Rethinking health-care solutions
Regarding the Guardian editorial of Oct. 30, “Medical school is not a cure for wait list,” I agree that it is a poorly conceived solution and is akin to suggesting that we can solve our affordable housing crises by creating a school of architecture at UPEI.
The editorial raises an important point about the correlation between having a medical school and alleviating doctor shortages. With due respect to Islanders concerns and the immediate issue at hand, I would add that there is considerable research that suggests there is no relationship between physicians per capita and avoidable mortality, or that having more doctors materializes into a healthier population.
In addition, creating a medical school would certainly result in a significant increase in the share of the provincial budget to health care; although again, there is no relationship between increasing health-care service spending and improving the health outcomes of Islanders.
Perhaps a better frame for this discussion is to ask what the key demands of Islanders are for physician services, and how can those demands be met within a broader population health promotion policy perspective. Well-trained physicians and strategically organized and integrated primary health-care systems are critical determinants of a population’s health, but are not the only factors.
I do not know of a single medical school that can train doctors to prescribe a treatment for poverty, inadequate housing, aging, at risk behaviours, social inequality – discrimination, food insecurity or climate change; however, these factors all have a significant impact on our health. Unfortunately, the more our health-care system grows, the fewer resources we will have to address critical social determinants of health as well as generate an array of initiatives which improve the health and wealth of Islanders, e.g., early child development programs, affordable housing and innovations in sustainable agriculture.

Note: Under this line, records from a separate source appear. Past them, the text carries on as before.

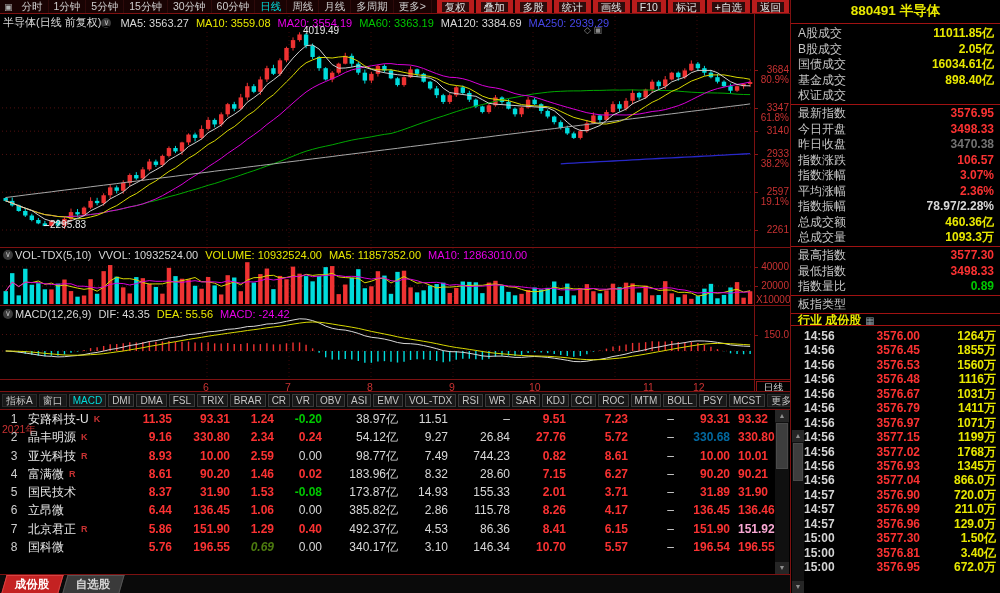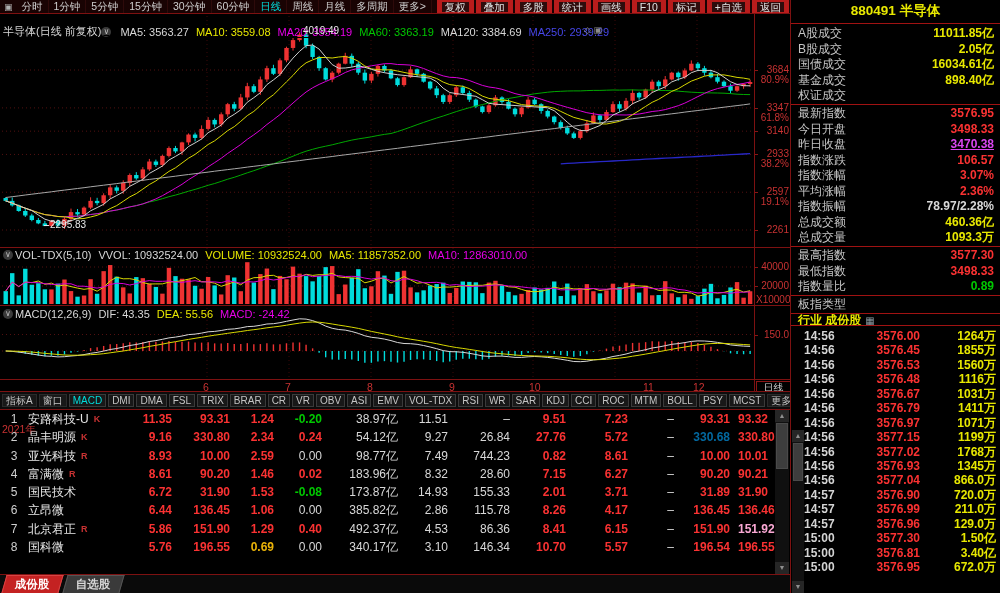--- a/index.html
+++ b/index.html
@@ -602,21 +602,21 @@
         <line x1="717.47" y1="337" x2="717.47" y2="335.08036335447946" stroke="#ee3232" stroke-width="1.4"></line>
         <line x1="724.0000000000001" y1="337" x2="724.0000000000001" y2="337.28031441356546" stroke="#00dcdc" stroke-width="1.4"></line>
         <line x1="730.5300000000001" y1="337" x2="730.5300000000001" y2="339.3447064404863" stroke="#00dcdc" stroke-width="1.4"></line>
         <line x1="737.0600000000001" y1="337" x2="737.0600000000001" y2="340.08737890750945" stroke="#00dcdc" stroke-width="1.4"></line>
         <line x1="743.59" y1="337" x2="743.59" y2="340.23645200217743" stroke="#00dcdc" stroke-width="1.4"></line>
         <line x1="750.1200000000001" y1="337" x2="750.1200000000001" y2="340.0403969815696" stroke="#00dcdc" stroke-width="1.4"></line>
         <polyline points="5.7,337.0 12.23,337.4 18.76,338.1 25.29,339.0 31.82,340.0 38.35,341.0 44.88,342.0 51.410000000000004,342.3 57.940000000000005,342.9 64.47,342.7 71,342.0 77.53,341.5 84.06,340.6 90.59,339.3 97.12,338.4 103.65,337.1 110.18,335.5 116.71000000000001,334.5 123.24000000000001,333.1 129.77,331.5 136.29999999999998,330.5 142.82999999999998,329.1 149.35999999999999,327.5 155.89,326.6 162.42,325.3 168.95,323.9 175.48,323.1 182.01,322.0 188.54,320.6 195.07,320.1 201.6,319.1 208.13,317.8 214.66,317.4 221.19,316.5 227.72,315.3 234.25,314.9 240.78,313.9 247.31,312.6 253.84,312.3 260.37,311.3 266.9,310.0 273.43,309.7 279.96,308.7 286.49,307.3 293.02,306.0 299.55,304.8 306.08,305.1 312.61,306.6 319.14,309.0 325.67,312.1 332.2,314.3 338.73,315.5 345.26,316.1 351.79,317.5 358.32,319.4 364.85,321.8 371.38,323.3 377.91,324.0 384.44,325.1 390.97,326.6 397.5,328.5 404.03000000000003,329.5 410.56,329.7 417.09000000000003,330.3 423.62,331.5 430.15,333.0 436.68,334.7 443.21,336.6 449.74,337.6 456.27,337.8 462.8,338.3 469.33,339.3 475.86,340.5 482.39,341.9 488.92,342.4 495.45,342.1 501.98,342.1 508.51,342.7 515.0400000000001,343.4 521.57,343.4 528.1,342.8 534.6300000000001,342.5 541.1600000000001,342.8 547.69,343.4 554.22,344.2 560.7500000000001,345.2 567.2800000000001,346.3 573.8100000000001,347.5 580.34,347.7 586.8700000000001,347.2 593.4000000000001,346.0 599.9300000000001,345.3 606.46,344.1 612.9900000000001,342.5 619.5200000000001,341.4 626.0500000000001,340.0 632.58,338.2 639.11,337.1 645.6400000000001,335.7 652.1700000000001,334.0 658.7,333.0 665.23,331.7 671.7600000000001,330.3 678.2900000000001,329.6 684.82,328.6 691.35,327.4 697.8800000000001,326.9 704.4100000000001,327.0 710.94,327.5 717.47,328.4 724.0000000000001,329.5 730.5300000000001,330.9 737.0600000000001,331.6 743.59,332.1 750.1200000000001,332.4" fill="none" stroke="#d8d8d8" stroke-width="1"></polyline>
         <polyline points="5.7,337.0 12.23,337.1 18.76,337.3 25.29,337.6 31.82,338.1 38.35,338.7 44.88,339.3 51.410000000000004,339.9 57.940000000000005,340.5 64.47,341.0 71,341.2 77.53,341.2 84.06,341.1 90.59,340.7 97.12,340.3 103.65,339.7 110.18,338.8 116.71000000000001,337.9 123.24000000000001,337.0 129.77,335.9 136.29999999999998,334.8 142.82999999999998,333.7 149.35999999999999,332.4 155.89,331.3 162.42,330.1 168.95,328.8 175.48,327.7 182.01,326.5 188.54,325.4 195.07,324.3 201.6,323.3 208.13,322.2 214.66,321.2 221.19,320.3 227.72,319.3 234.25,318.4 240.78,317.5 247.31,316.5 253.84,315.7 260.37,314.8 266.9,313.8 273.43,313.0 279.96,312.2 286.49,311.2 293.02,310.1 299.55,309.1 306.08,308.3 312.61,308.0 319.14,308.2 325.67,309.0 332.2,310.0 338.73,311.1 345.26,312.1 351.79,313.2 358.32,314.4 364.85,315.9 371.38,317.4 377.91,318.7 384.44,320.0 390.97,321.3 397.5,322.8 404.03000000000003,324.1 410.56,325.2 417.09000000000003,326.2 423.62,327.3 430.15,328.4 436.68,329.7 443.21,331.1 449.74,332.4 456.27,333.5 462.8,334.4 469.33,335.4 475.86,336.4 482.39,337.5 488.92,338.5 495.45,339.2 501.98,339.8 508.51,340.4 515.0400000000001,341.0 521.57,341.5 528.1,341.7 534.6300000000001,341.9 541.1600000000001,342.1 547.69,342.3 554.22,342.7 560.7500000000001,343.2 567.2800000000001,343.8 573.8100000000001,344.6 580.34,345.2 586.8700000000001,345.6 593.4000000000001,345.7 599.9300000000001,345.6 606.46,345.3 612.9900000000001,344.7 619.5200000000001,344.1 626.0500000000001,343.3 632.58,342.2 639.11,341.2 645.6400000000001,340.1 652.1700000000001,338.9 658.7,337.7 665.23,336.5 671.7600000000001,335.3 678.2900000000001,334.1 684.82,333.0 691.35,331.9 697.8800000000001,330.9 704.4100000000001,330.1 710.94,329.6 717.47,329.4 724.0000000000001,329.4 730.5300000000001,329.7 737.0600000000001,330.1 743.59,330.5 750.1200000000001,330.9" fill="none" stroke="#d8d800" stroke-width="1"></polyline>
       </svg>
 
-    <div class="paneHeader" style="top:11px;text-decoration:underline;">
+    <div class="paneHeader" style="top:2px;text-decoration:underline;">
       <span style="color:#d8d8d8;display:flex;align-items:center;">
         <span>半导体(日线 前复权)</span>
         <span class="circleicon">∨</span>
       </span>
       <span class="c-w">MA5: 3563.27</span>
       <span class="c-y">MA10: 3559.08</span>
       <span class="c-m">MA20: 3554.19</span>
       <span class="c-g">MA60: 3363.19</span>
       <span class="c-w">MA120: 3384.69</span>
       <span class="c-b">MA250: 2939.29</span>
@@ -806,21 +806,21 @@
         <div class="tcell" style="color: rgb(250, 50, 50);">6.27</div>
         <div class="tcell" style="color: rgb(216, 216, 216); font-weight: 400;">–</div>
         <div class="tcell" style="color: rgb(250, 50, 50);">90.20</div>
         <div class="tcell" style="color: rgb(250, 50, 50);">90.21</div>
       </div>
       <div class="trow">
         <div class="tnum">5</div>
         <div class="tname">
           <span>国民技术</span>
         </div>
-        <div class="tcell" style="color: rgb(250, 50, 50);">6.72</div>
+        <div class="tcell" style="color: rgb(250, 50, 50);">8.37</div>
         <div class="tcell" style="color: rgb(250, 50, 50);">31.90</div>
         <div class="tcell" style="color: rgb(250, 50, 50);">1.53</div>
         <div class="tcell" style="color: rgb(0, 200, 0);">-0.08</div>
         <div class="tcell" style="color: rgb(216, 216, 216); font-weight: 400;">173.87亿</div>
         <div class="tcell" style="color: rgb(216, 216, 216); font-weight: 400;">14.93</div>
         <div class="tcell" style="color: rgb(216, 216, 216); font-weight: 400;">155.33</div>
         <div class="tcell" style="color: rgb(250, 50, 50);">2.01</div>
         <div class="tcell" style="color: rgb(250, 50, 50);">3.71</div>
         <div class="tcell" style="color: rgb(216, 216, 216); font-weight: 400;">–</div>
         <div class="tcell" style="color: rgb(250, 50, 50);">31.89</div>
@@ -863,21 +863,21 @@
         <div class="tcell" style="color: rgb(250, 50, 50);">151.90</div>
         <div class="tcell" style="color: #f9a8d4;">151.92</div>
       </div>
       <div class="trow">
         <div class="tnum">8</div>
         <div class="tname">
           <span>国科微</span>
         </div>
         <div class="tcell" style="color: rgb(250, 50, 50);">5.76</div>
         <div class="tcell" style="color: rgb(250, 50, 50);">196.55</div>
-        <div class="tcell" style="color: #eab308;">0.69</div>
+        <div class="tcell" style="color: #4d7c0f; font-style: italic;">0.69</div>
         <div class="tcell" style="color: rgb(216, 216, 216); font-weight: 400;">0.00</div>
         <div class="tcell" style="color: rgb(216, 216, 216); font-weight: 400;">340.17亿</div>
         <div class="tcell" style="color: rgb(216, 216, 216); font-weight: 400;">3.10</div>
         <div class="tcell" style="color: rgb(216, 216, 216); font-weight: 400;">146.34</div>
         <div class="tcell" style="color: rgb(250, 50, 50);">10.70</div>
         <div class="tcell" style="color: rgb(250, 50, 50);">5.57</div>
         <div class="tcell" style="color: rgb(216, 216, 216); font-weight: 400;">–</div>
         <div class="tcell" style="color: rgb(250, 50, 50);">196.54</div>
         <div class="tcell" style="color: rgb(250, 50, 50);">196.55</div>
       </div>
@@ -930,21 +930,21 @@
         <div class="prow" style="top: 106px;">
           <span class="plabel">最新指数</span>
           <span class="pval" style="color: rgb(250, 50, 50);">3576.95</span>
         </div>
         <div class="prow" style="top: 121.5px;">
           <span class="plabel">今日开盘</span>
           <span class="pval" style="color: rgb(250, 50, 50);">3498.33</span>
         </div>
         <div class="prow" style="top: 137px;">
           <span class="plabel">昨日收盘</span>
-          <span class="pval" style="color: #d946ef; text-decoration: underline;">3470.38</span>
+          <span class="pval" style="color: #737373;">3470.38</span>
         </div>
         <div class="prow" style="top: 152.5px;">
           <span class="plabel">指数涨跌</span>
           <span class="pval" style="color: rgb(250, 50, 50);">106.57</span>
         </div>
         <div class="prow" style="top: 168px;">
           <span class="plabel">指数涨幅</span>
           <span class="pval" style="color: rgb(250, 50, 50);">3.07%</span>
         </div>
         <div class="prow" style="top: 183.5px;">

From a social policy perspective, the Gross Domestic Product (GDP) is an economic “health” indicator that should not be the only measure of a society’s success, neither should the number of physicians be the measure of a society’s health. I believe that our expectations of, and pressures on, physicians are perhaps a key retention/ recruitment issue as is our failure to effectively organize/use allied health professionals (e.g., nurse practitioners, physiotherapists, psychologists). By creating a population health promotion policy to drive an integrated/collaborative primary health system (which we do not have), we have a better chance to promote the health of Islanders as well as ensure sustainable, appropriate access to physicians, a scarce and critical health human resource.
In the context of climate change, our individual and collective action to “reduce” dependency on non-renewable resources and consumption practices is central to successful mitigation/adaptation strategies. Similarly, if population health promotion can be viewed as a health system mitigation/ adaptation strategy, policy efforts by government must be comprehensive in nature to not only ensure timely access to critical health services by all Islanders when needed, but also to invest in generating population health outcomes as renewable resources.